Until recently, getting a bespoke kitchen would have been a huge expense. So much so that you may have been left with no alternative but to get some unimaginative MDF from a DIY chain.
Now, many kitchen retailers offer design services and online design tools. You have a much greater choice of units, and you can break away from the cupboard. Open shelving gives us a chance to show off deli buys and posh crockery, and clever wall storage allows us to access what we need in a hurry (and make us look like serious cooks).
We love these clever open-plan kitchen designs
Clean and clever Scandinavian design works perfectly for open-plan kitchen designs, so Ikea is a good port of call for kitchen inspiration. Affordable Ikea has a wide range of units, doors worktops and accessories for you to be able to build the kitchen that you need. A number of firms also offer doors and other components which are compatible with Ikea, so you can get the unique look you want combined with the range and reliability of Ikea.
For mid budget kitchen shoppers this minimalist set up from Magnet starts at £4500. Units are available with rounded edges, friendlier for little heads. Magnet have a clever kitchen design tool on their website, or you can book an appointment to chat to a designer in-store. We love the combination of cool greys and warm tones in this design.
For space age functionality try German company Schueller. This colourful open-plan kitchen from the Biella range can be made in a variety of colours. Prices available on request via inhouseltd.co.uk. Combining bright and neutral colours really makes a kitchen look classy.
The clean lines and modular style of modern day shop-bought kitchens give you more scope to get creative with your space.
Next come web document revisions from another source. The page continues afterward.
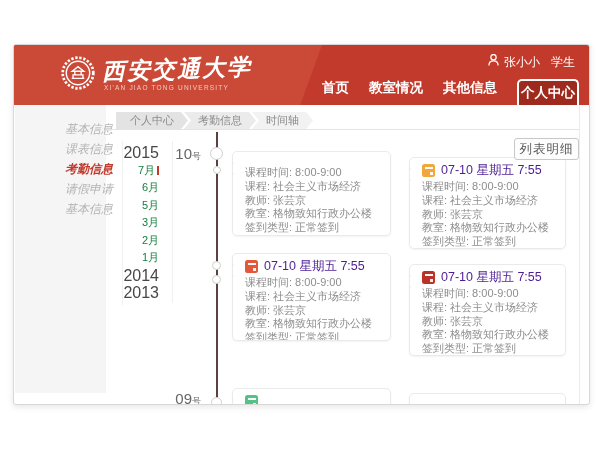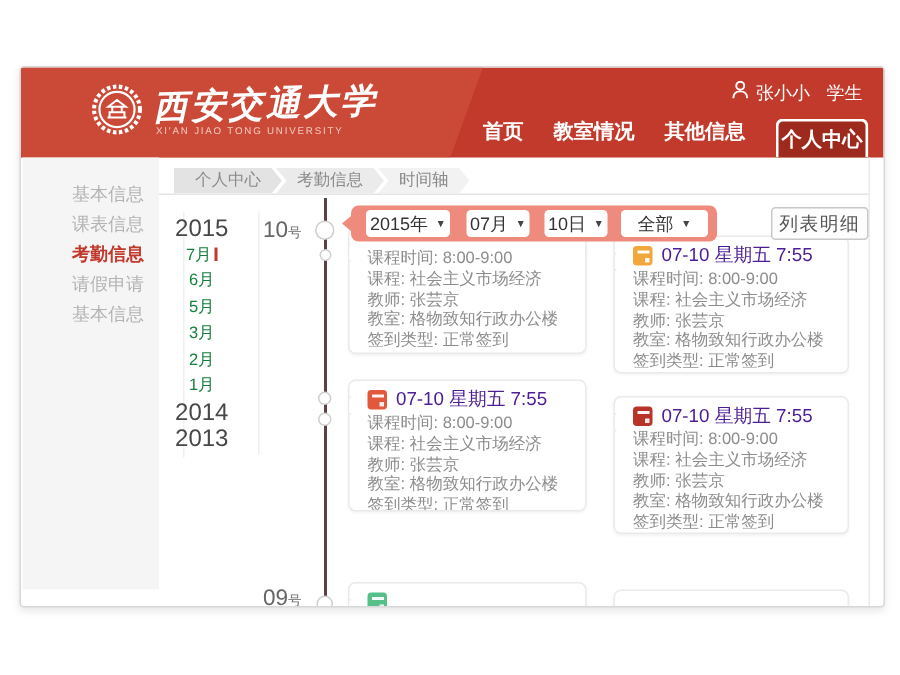"基本信息" .sidebar-item { font-style: none -> italic; padding-left: 33px -> 50px }
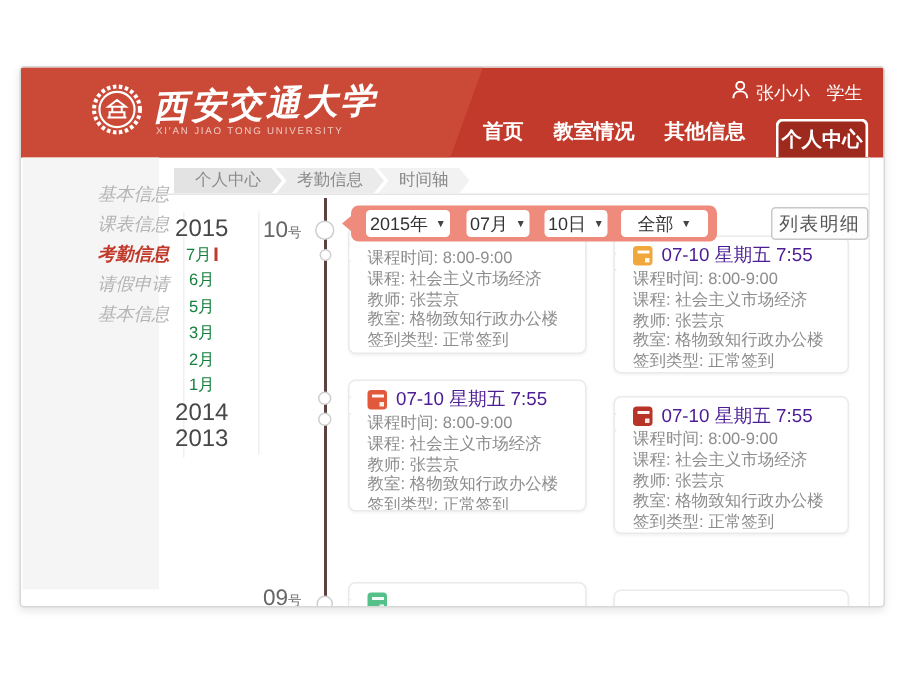"2015" .years { text-align: center -> right }
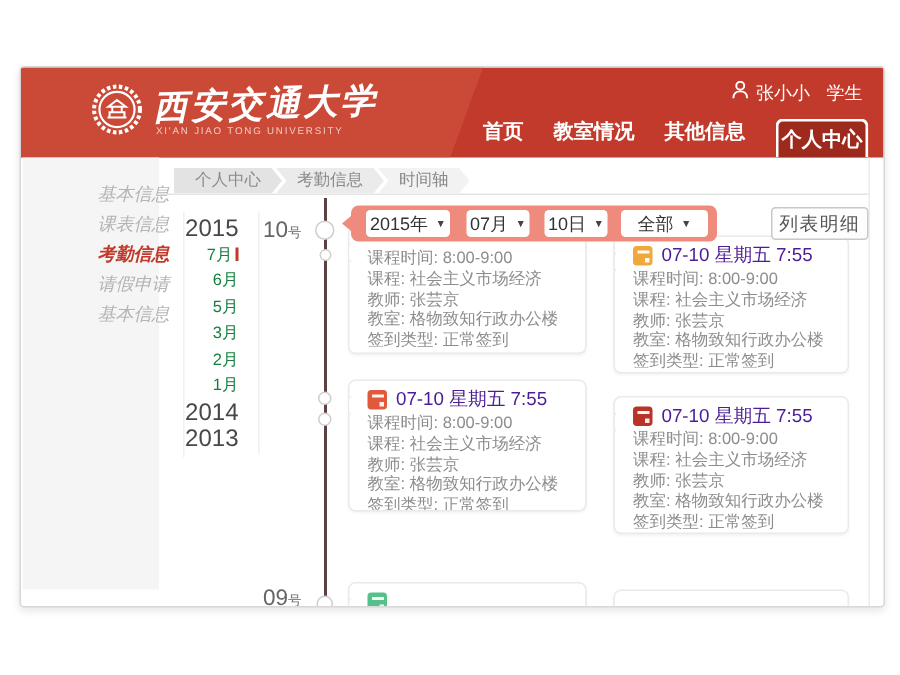"2015年" div.filter { html: <div> <div> <span>2015年</span> <span>▼</span> </div> <div> <span>07月</span> <span>▼</span> </div> <div> <span>10日</span> <span>▼</span> </div> <div> <span>全部</span> <span>▼</span> </div> </div> -> none }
Consider giving your room a bit of personality with a vintage kitchen dresser, a butcher's block or an up-cycled hostess trolley. Open plan living also means your dining table and chairs need to look the part and fit in with the overall look of your dining room/kitchen area. We love this midcentury modern style set from Multiyork. The natural oak, the carver chairs and the elegant lines all convey a strong sense of the 1950s but with the beauty and warmth of modern wood. Even better, there’s a matching buffet/sideboard which would look beautiful with some elegant ceramics on it.
There are disadvantages to an open-plan kitchen – there will be times when you want the space to become your own so you can concentrate on what you’re doing – or when you may not want to know what someone else is doing. And while the smells of a baking cake or lovingly-crafted curry wafting through the house are lovely, a greasy fry-up or fish pie isn’t. Room dividers will help overcome this. We love the colour of these ones from door gurus Jeld Wen for a modern style space and spotted some shaker style dividers by them from distinctivedoors.co.uk (£678 for three doors)
Utilise those out-of-reach areas with shelves to stash those items that you rarely use: tagines, tureens and the cookery books unopened since the launch of a thousand cooking apps. When you have a Moroccan night, or need to know what Mrs Beeton did with a pheasant you can utilise this Bekvam foldable ladder, £29 from Ikea.